• **TRY IT**
Transcribe each of the records below exactly, excluding all pictures.

• **RECORDS SHOWN**
§ §
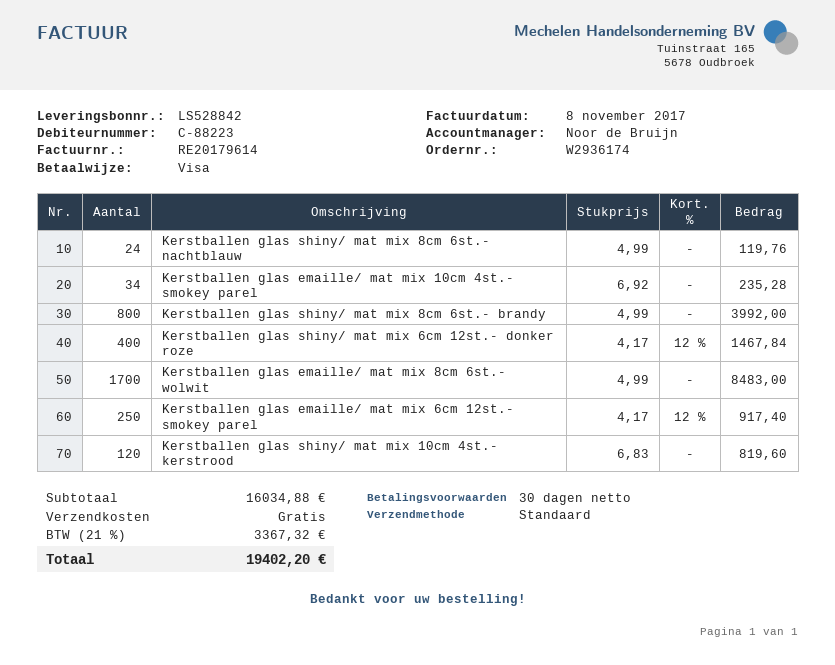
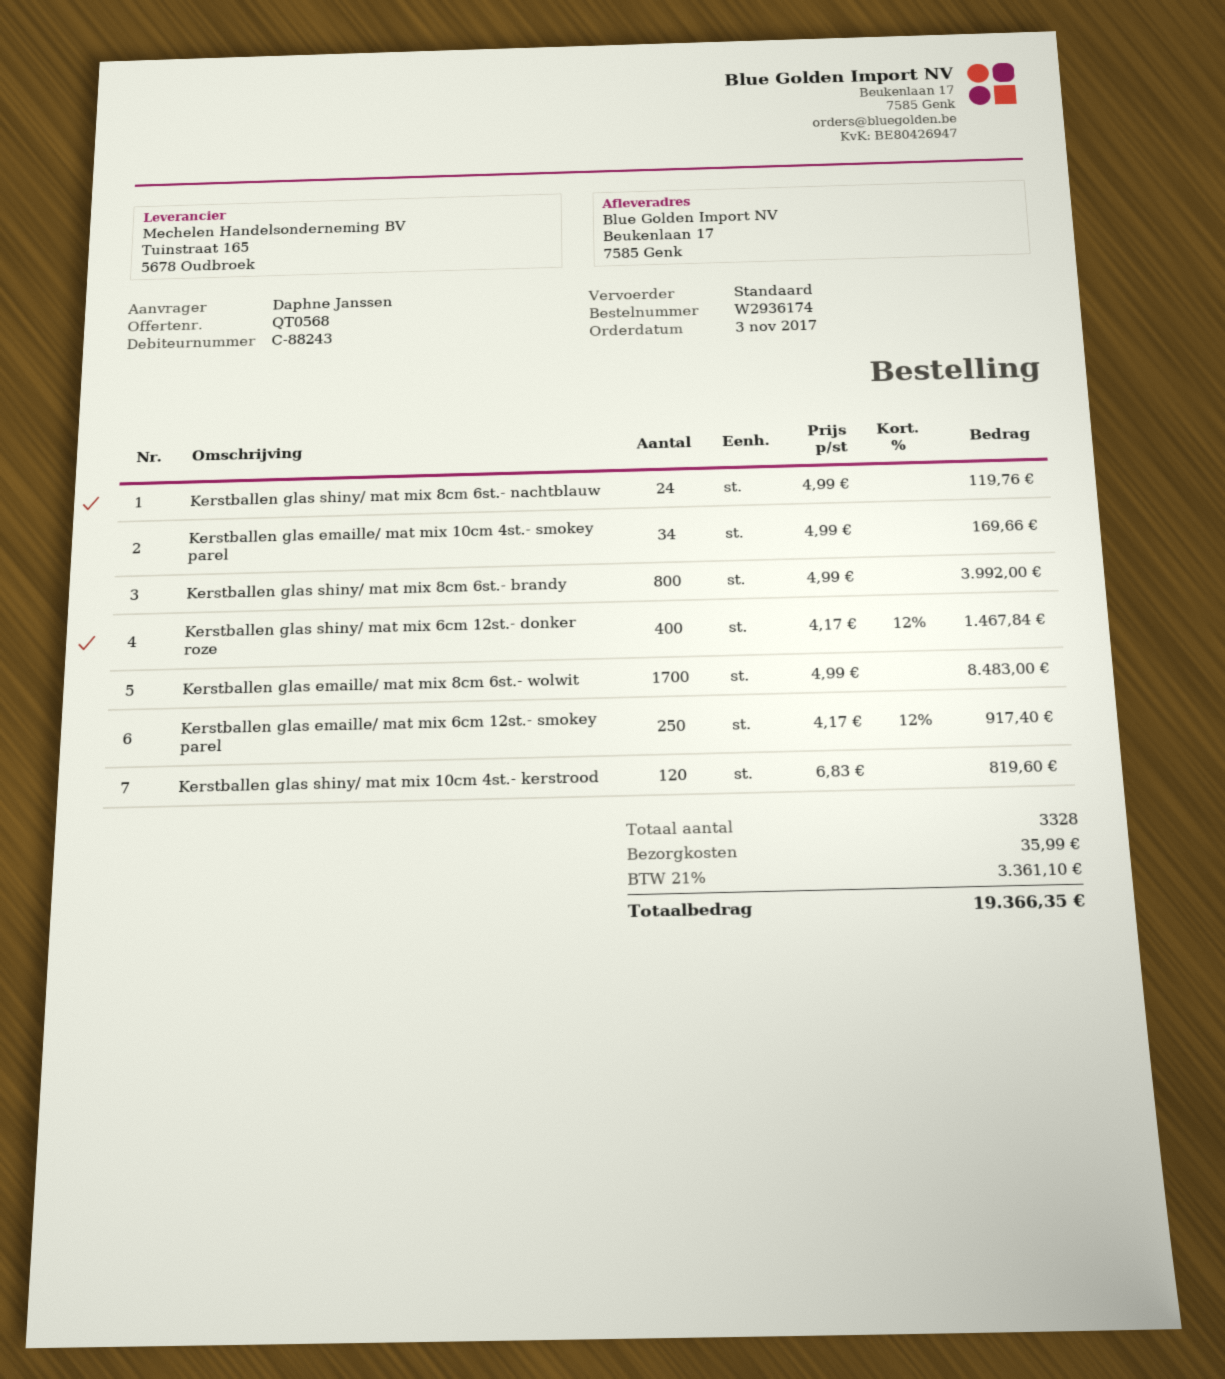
customer number: C-88223 -> C-88243
Kerstballen glas emaille/ mat mix 10cm 4st.- smokey parel: 34 x 6.92 = 235.28 -> 34 x 4.99 = 169.66
shipping: 0.00 -> 35.99
tax: 21% = 3367.32 -> 21% = 3361.10
total: 19402.20 -> 19366.35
§ §
• **ANSWER TO THE PROBLEM**
customer number: C-88223 -> C-88243
Kerstballen glas emaille/ mat mix 10cm 4st.- smokey parel: 34 x 6.92 = 235.28 -> 34 x 4.99 = 169.66
shipping: 0.00 -> 35.99
tax: 21% = 3367.32 -> 21% = 3361.10
total: 19402.20 -> 19366.35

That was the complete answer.